Nicholas Miliaras, Ph.D.

The biotech community has been trying to improve on the original Green Fluorescent Protein (GFP) for nearly 20 years, but there appears to be no better innovator when it comes to protein engineering than nature herself. Will a newly discovered fluorescent protein replace GFP? Find out...

Since James Remington’s group first published the crystal structure of the original Aequora victoria GFP in 1996, researchers have engineered more than 250 variants of the protein. Early modifications significantly improved fluorescence intensities and biophysical properties, but recently developed fluorescent proteins appear to have reached an upper limit in terms of brightness.

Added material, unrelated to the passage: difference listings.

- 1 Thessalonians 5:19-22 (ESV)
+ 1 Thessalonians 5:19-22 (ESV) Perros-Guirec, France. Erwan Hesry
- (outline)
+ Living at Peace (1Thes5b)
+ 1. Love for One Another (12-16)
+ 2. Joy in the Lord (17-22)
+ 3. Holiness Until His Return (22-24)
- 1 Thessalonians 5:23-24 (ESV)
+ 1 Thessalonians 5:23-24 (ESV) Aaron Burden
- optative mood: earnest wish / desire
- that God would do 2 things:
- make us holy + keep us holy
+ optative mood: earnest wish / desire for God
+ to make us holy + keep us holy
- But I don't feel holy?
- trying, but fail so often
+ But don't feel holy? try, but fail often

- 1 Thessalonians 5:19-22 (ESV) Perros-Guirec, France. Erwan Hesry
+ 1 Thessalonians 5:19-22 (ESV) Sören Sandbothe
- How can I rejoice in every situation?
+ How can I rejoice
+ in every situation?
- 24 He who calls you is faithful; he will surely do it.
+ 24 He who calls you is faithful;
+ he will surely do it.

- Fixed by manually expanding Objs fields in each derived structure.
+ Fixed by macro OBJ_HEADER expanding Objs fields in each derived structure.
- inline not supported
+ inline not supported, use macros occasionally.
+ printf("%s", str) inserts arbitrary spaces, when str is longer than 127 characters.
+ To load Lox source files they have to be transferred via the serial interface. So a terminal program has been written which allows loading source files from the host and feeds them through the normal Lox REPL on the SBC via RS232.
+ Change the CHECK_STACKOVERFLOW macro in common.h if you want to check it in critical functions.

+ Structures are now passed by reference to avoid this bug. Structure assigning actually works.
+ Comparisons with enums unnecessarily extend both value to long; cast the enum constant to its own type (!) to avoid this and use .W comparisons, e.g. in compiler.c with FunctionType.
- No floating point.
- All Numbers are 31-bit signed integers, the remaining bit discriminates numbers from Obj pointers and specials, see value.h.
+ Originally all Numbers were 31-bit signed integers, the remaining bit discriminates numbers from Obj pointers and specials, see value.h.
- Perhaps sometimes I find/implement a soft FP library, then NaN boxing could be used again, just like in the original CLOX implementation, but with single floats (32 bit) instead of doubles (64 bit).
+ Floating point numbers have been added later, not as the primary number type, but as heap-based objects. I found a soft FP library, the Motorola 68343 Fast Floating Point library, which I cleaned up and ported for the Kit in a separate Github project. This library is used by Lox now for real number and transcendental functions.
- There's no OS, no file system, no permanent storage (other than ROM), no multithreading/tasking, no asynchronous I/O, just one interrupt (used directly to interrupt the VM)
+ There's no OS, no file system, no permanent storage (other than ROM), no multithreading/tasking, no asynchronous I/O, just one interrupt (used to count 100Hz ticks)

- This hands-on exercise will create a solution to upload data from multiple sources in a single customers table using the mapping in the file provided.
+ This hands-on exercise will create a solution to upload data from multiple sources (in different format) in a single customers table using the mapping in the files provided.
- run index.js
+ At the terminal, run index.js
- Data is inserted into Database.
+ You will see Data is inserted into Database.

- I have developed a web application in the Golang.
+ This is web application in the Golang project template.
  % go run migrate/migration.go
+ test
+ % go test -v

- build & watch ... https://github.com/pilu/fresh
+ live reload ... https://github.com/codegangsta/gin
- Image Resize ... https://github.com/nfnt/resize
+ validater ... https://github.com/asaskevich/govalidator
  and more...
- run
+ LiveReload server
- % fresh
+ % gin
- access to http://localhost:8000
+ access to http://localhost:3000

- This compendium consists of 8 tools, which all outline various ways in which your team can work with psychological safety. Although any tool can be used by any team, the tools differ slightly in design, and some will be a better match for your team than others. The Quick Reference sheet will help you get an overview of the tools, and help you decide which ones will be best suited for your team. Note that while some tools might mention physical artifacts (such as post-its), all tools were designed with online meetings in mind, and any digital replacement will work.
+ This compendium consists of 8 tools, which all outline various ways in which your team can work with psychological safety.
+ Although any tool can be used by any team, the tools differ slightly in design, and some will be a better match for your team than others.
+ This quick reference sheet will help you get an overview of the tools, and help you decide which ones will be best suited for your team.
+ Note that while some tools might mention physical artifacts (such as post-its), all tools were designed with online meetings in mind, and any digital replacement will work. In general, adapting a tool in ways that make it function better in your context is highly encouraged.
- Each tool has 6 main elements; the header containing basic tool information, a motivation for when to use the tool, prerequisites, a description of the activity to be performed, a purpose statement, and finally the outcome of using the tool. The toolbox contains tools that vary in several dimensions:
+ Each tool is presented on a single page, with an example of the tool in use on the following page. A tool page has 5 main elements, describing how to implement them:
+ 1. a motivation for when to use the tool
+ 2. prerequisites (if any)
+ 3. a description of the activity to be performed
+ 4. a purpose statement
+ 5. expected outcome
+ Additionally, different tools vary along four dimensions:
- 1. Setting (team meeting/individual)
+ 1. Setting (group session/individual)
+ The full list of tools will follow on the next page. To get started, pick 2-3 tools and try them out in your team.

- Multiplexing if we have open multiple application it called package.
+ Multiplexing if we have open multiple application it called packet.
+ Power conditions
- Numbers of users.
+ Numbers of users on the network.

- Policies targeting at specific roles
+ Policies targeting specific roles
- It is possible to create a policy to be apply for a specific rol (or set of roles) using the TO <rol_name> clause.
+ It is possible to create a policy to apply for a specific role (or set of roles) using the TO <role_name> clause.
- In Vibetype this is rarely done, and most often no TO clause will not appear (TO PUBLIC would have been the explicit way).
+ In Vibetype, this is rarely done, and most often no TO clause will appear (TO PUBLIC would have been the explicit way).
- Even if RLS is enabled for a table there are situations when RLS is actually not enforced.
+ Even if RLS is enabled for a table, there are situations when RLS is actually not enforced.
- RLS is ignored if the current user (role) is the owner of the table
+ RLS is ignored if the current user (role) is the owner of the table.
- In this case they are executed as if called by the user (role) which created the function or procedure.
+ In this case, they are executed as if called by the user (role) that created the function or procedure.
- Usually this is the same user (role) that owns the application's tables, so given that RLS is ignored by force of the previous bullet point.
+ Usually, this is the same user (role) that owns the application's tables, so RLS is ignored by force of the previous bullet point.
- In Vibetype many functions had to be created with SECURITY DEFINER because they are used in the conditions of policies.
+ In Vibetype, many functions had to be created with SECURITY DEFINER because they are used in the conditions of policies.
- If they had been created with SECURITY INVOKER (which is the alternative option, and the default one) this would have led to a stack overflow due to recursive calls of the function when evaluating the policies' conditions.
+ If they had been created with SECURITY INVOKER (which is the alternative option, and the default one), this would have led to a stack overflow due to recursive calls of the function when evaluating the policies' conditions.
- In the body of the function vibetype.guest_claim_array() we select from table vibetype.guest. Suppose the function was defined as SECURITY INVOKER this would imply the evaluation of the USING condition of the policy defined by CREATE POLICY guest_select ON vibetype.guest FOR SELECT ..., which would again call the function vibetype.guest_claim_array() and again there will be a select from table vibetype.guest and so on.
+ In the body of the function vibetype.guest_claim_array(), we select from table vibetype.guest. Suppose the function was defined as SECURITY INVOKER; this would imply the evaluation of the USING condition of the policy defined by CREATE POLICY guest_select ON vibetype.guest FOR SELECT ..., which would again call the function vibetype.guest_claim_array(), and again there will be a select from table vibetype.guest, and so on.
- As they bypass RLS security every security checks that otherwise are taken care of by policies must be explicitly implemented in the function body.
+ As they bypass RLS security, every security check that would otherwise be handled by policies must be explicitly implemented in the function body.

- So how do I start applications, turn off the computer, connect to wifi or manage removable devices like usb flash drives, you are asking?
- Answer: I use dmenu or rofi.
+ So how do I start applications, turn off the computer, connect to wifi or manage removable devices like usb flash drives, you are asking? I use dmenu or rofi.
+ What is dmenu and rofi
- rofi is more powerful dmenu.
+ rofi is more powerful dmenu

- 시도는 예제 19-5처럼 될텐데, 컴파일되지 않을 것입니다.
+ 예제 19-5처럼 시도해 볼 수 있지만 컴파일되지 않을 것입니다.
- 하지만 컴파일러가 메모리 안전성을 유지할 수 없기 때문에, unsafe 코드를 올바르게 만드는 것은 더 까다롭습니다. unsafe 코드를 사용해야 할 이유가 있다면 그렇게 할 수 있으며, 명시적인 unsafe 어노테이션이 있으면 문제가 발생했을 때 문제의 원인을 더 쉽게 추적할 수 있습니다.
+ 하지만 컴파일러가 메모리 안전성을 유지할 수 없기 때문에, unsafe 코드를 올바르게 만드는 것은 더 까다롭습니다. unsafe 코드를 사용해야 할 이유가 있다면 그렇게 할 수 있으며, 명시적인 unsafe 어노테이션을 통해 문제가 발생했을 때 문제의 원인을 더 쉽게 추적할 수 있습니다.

Amphioxus, displaying its fluorescent proteins. Credit: Dimitri Deheyn
Most advances in brightness have come through modification of three key GFP residues, but Dimitri Deheyn, associate researcher at the Scripps Institution of Oceanography at University of California, San Diego, needed a different approach if he planned to burst through the brightness ceiling.

Rather than continuing to mutate those 3 residues, Deheyn and his colleagues turned to other marine organisms, examining 16 different GFPs naturally co-expressed in the cephalochordate Amphioxus. “This is a rare opportunity since most organisms only have one, or maybe a couple of FPs,” he explained. “We were looking to screen as many invertebrates as possible for [brighter] FPs, and when we saw one of the Amphioxus GFPs, it was so much brighter.”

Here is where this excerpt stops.